The answer depends a lot on one's field of work, where the end product will appear, whether the collaborator's mutually agree upon the package and finally the OS one use.
Most journals or conferences accept manuscripts in DOC
or DOCX
format; other than TeX
. Native formats of OpenOffice or LibreOffice are not [always] supported in most DTP centres/print or publishing houses.
Say, for example if you are in Science; esp in Physics or Mathematics, most of your academic writing will have lot of equations. In that case it better to opt for MS Office (along with MathType). This is because the equation editor that comes with OpenOffice or LibreOffice is not compatible with MS Office and vice versa. The equation either get converted as a figure or appear scrambled when opened in a non-native package.

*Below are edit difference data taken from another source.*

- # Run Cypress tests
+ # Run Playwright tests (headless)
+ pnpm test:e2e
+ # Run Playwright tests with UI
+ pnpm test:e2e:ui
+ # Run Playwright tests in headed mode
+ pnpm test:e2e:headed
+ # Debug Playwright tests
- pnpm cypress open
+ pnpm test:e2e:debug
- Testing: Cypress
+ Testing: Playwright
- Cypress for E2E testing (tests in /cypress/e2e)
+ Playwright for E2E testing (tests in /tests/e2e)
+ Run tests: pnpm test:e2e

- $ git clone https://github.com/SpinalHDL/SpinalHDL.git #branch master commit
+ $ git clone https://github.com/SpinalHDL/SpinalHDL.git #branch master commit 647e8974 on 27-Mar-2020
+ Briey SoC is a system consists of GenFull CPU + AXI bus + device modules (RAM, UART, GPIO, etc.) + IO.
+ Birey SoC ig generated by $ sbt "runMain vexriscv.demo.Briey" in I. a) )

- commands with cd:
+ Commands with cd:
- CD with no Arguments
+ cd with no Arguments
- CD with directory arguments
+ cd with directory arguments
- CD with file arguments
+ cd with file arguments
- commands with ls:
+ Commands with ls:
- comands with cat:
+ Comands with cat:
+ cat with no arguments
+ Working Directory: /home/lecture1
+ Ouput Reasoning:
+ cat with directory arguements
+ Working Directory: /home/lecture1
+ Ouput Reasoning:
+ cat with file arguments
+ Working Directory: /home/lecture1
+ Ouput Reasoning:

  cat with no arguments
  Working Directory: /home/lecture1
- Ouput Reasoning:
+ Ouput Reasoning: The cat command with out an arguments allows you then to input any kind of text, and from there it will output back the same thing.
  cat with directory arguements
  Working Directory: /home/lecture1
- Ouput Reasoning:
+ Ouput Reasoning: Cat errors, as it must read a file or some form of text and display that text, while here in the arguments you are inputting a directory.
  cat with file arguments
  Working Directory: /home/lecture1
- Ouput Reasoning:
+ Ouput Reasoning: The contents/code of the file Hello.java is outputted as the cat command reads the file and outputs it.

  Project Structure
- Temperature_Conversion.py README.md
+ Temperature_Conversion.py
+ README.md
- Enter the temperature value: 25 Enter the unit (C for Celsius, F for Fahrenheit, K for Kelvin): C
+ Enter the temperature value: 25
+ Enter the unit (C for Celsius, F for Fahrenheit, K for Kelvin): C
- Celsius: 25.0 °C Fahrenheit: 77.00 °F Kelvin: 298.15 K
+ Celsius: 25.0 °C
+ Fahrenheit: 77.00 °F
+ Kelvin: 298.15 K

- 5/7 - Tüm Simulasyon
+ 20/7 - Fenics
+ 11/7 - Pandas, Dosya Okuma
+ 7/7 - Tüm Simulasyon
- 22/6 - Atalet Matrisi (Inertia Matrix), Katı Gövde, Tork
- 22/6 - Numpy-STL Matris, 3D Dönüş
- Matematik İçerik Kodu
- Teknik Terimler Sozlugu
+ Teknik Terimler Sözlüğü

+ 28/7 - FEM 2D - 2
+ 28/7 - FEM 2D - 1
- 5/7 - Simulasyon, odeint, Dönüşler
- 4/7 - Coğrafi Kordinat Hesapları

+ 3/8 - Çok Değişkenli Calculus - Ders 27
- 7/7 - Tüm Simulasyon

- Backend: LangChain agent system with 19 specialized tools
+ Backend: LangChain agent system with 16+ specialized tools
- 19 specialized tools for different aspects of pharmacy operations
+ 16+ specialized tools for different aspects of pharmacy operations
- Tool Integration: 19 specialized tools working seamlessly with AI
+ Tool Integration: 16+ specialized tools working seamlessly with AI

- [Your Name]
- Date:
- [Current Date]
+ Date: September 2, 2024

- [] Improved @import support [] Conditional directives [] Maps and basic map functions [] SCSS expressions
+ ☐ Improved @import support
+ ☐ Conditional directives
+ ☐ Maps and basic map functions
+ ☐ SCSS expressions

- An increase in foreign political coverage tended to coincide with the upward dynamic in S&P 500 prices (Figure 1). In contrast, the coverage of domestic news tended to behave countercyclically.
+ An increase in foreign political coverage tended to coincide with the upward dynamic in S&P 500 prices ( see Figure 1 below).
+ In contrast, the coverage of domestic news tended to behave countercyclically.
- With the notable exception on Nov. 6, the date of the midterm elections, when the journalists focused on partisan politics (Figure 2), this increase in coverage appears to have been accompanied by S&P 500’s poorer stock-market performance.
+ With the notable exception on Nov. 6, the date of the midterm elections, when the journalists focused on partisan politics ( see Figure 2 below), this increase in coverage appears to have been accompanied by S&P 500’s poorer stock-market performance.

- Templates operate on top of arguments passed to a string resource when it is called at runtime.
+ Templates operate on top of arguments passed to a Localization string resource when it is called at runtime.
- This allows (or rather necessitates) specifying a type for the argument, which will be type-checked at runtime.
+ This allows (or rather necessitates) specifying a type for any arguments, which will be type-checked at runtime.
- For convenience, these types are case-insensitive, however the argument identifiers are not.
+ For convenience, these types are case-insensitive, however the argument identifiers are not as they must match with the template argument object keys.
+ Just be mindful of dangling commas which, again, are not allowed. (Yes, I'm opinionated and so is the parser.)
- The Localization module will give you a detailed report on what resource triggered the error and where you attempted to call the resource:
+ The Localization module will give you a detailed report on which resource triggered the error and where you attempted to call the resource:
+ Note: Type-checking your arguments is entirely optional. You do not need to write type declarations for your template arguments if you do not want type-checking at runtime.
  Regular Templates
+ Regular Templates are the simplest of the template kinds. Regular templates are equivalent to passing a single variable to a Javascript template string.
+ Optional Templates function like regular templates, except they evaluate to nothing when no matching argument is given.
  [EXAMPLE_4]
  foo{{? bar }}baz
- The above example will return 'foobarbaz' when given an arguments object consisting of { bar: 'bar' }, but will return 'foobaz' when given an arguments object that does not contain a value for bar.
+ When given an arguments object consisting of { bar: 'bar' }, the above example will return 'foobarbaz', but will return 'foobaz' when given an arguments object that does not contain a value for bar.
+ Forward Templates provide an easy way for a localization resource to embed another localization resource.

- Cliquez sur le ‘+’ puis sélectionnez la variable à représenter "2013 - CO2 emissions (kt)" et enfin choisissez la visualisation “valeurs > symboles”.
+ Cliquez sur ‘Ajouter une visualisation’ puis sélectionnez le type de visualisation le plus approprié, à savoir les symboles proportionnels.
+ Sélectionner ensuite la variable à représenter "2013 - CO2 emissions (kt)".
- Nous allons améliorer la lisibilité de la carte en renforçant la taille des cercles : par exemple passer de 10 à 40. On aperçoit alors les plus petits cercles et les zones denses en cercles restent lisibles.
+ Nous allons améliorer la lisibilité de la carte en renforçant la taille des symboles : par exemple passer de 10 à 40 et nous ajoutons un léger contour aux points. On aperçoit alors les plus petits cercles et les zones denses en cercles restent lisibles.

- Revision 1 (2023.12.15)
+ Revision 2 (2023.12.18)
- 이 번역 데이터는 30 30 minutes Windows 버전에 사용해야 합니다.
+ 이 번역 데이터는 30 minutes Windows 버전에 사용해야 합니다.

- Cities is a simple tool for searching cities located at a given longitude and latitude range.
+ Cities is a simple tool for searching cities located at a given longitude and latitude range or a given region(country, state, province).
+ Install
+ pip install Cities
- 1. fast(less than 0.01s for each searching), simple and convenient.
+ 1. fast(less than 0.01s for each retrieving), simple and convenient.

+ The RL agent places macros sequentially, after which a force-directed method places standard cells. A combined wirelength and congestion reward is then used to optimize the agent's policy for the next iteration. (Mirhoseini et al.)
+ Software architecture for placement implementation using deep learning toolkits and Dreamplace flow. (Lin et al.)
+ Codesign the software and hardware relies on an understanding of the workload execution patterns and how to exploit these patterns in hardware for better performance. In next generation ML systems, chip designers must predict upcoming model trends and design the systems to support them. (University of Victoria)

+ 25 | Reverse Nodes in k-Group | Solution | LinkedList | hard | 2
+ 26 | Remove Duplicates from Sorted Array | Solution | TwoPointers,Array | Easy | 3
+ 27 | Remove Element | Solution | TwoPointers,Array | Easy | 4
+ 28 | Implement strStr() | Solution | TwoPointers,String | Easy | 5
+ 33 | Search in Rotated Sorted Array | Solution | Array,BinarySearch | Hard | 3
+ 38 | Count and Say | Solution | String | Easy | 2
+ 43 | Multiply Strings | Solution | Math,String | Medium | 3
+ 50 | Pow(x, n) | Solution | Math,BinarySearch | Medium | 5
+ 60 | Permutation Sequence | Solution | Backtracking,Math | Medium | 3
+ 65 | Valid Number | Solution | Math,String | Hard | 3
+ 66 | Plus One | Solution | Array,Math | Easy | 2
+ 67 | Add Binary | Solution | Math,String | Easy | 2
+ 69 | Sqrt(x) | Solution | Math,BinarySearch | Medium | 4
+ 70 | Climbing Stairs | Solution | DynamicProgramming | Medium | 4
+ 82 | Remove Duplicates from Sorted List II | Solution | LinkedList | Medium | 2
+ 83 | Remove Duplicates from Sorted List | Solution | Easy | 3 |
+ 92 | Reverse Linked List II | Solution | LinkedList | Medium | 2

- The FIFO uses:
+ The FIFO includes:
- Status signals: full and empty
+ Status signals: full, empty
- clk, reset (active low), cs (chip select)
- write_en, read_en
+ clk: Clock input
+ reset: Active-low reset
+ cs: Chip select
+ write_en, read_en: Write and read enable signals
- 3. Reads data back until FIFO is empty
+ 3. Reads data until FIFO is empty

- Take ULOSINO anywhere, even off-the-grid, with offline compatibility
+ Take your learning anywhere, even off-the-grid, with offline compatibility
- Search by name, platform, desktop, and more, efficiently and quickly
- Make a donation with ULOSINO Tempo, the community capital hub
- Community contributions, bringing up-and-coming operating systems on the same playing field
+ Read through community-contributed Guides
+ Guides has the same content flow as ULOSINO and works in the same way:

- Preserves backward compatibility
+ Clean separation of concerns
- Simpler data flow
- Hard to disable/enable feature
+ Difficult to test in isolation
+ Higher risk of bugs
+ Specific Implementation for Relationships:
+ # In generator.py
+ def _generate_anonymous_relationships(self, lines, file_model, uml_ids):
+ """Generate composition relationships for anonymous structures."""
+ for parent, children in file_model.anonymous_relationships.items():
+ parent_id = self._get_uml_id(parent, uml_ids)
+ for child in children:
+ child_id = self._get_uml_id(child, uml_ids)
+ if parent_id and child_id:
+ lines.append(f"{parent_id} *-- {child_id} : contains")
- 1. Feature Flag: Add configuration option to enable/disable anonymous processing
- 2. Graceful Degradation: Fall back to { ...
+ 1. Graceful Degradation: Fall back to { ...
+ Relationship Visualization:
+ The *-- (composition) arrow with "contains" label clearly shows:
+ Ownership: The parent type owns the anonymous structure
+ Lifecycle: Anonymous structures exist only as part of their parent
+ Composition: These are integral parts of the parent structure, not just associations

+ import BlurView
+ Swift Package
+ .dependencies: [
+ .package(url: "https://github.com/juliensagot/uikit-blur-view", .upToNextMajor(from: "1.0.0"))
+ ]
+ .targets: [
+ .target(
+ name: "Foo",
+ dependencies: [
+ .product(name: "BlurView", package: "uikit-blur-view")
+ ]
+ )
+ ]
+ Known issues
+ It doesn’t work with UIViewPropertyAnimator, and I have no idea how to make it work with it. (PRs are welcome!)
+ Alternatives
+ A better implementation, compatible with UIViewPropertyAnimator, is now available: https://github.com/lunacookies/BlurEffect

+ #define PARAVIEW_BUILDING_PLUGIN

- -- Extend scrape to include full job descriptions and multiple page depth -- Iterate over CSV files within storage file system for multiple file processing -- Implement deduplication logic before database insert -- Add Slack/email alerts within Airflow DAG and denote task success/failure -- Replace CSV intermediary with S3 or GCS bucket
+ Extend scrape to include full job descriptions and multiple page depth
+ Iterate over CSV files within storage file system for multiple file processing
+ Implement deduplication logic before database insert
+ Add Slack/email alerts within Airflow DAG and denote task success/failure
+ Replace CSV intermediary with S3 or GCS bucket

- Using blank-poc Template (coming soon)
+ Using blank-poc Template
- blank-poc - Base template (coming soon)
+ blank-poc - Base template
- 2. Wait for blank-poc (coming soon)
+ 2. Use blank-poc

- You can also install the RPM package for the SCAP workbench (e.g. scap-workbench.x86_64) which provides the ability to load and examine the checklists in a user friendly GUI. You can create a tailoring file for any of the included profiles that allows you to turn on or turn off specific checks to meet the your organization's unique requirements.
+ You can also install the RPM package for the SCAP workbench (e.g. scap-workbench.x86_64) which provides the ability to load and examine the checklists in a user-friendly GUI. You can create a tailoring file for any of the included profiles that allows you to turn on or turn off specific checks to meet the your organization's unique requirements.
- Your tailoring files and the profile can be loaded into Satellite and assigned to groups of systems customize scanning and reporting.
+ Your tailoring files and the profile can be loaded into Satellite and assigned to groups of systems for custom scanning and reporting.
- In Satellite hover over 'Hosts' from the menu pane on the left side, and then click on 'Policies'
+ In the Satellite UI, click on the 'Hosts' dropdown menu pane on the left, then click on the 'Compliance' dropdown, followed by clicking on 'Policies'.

If the collaborator uses a different package, compatibility is a big problem.
If one has to work in different OS's; compatibility issues comes in there as well. For e.g. MS Office cannot function natively on Linux systems.
So considering the fact that the academic work always reach a different kind of post-processing mechanism, it is better to use the most popular package, MS Office.
If typesetting and publishing are done by self/in-house, compatibility is not an issue and any package is as good as any other package.
(As question is about three specific office packages, references to LaTeX
is avoided; which may be the best choice, irrespective of one's field of work/typesetting environment as @marc-van-dongen has already pointed out.)